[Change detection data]
------------------------------------------------

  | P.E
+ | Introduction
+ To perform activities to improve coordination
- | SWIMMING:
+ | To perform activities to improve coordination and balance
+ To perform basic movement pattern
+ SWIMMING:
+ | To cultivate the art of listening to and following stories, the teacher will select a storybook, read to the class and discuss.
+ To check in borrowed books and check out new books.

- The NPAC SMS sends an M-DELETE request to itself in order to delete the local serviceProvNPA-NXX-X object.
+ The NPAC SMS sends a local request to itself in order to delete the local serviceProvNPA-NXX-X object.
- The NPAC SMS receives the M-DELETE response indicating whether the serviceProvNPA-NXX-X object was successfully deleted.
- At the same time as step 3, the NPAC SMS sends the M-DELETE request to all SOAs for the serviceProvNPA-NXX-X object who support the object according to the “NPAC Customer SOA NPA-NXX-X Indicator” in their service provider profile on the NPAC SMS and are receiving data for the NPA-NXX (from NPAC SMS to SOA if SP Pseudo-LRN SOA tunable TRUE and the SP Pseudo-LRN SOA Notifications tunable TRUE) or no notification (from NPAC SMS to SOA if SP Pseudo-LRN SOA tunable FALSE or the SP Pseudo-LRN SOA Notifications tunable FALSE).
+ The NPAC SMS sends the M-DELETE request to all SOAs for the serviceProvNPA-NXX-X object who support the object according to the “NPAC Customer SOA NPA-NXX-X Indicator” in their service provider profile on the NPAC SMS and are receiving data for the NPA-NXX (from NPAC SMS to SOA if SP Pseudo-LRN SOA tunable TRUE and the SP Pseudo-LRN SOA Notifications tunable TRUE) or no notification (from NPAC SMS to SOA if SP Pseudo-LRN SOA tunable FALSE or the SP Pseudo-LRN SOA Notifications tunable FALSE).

------------------------------------------------

> [Problem description] All of the entries must be written out exactly as they stand.

> [Response]
  | P.E
+ | Introduction
+ To perform activities to improve coordination
- | SWIMMING:
+ | To perform activities to improve coordination and balance
+ To perform basic movement pattern
+ SWIMMING:
+ | To cultivate the art of listening to and following stories, the teacher will select a storybook, read to the class and discuss.
+ To check in borrowed books and check out new books.

- The NPAC SMS sends an M-DELETE request to itself in order to delete the local serviceProvNPA-NXX-X object.
+ The NPAC SMS sends a local request to itself in order to delete the local serviceProvNPA-NXX-X object.
- The NPAC SMS receives the M-DELETE response indicating whether the serviceProvNPA-NXX-X object was successfully deleted.
- At the same time as step 3, the NPAC SMS sends the M-DELETE request to all SOAs for the serviceProvNPA-NXX-X object who support the object according to the “NPAC Customer SOA NPA-NXX-X Indicator” in their service provider profile on the NPAC SMS and are receiving data for the NPA-NXX (from NPAC SMS to SOA if SP Pseudo-LRN SOA tunable TRUE and the SP Pseudo-LRN SOA Notifications tunable TRUE) or no notification (from NPAC SMS to SOA if SP Pseudo-LRN SOA tunable FALSE or the SP Pseudo-LRN SOA Notifications tunable FALSE).
+ The NPAC SMS sends the M-DELETE request to all SOAs for the serviceProvNPA-NXX-X object who support the object according to the “NPAC Customer SOA NPA-NXX-X Indicator” in their service provider profile on the NPAC SMS and are receiving data for the NPA-NXX (from NPAC SMS to SOA if SP Pseudo-LRN SOA tunable TRUE and the SP Pseudo-LRN SOA Notifications tunable TRUE) or no notification (from NPAC SMS to SOA if SP Pseudo-LRN SOA tunable FALSE or the SP Pseudo-LRN SOA Notifications tunable FALSE).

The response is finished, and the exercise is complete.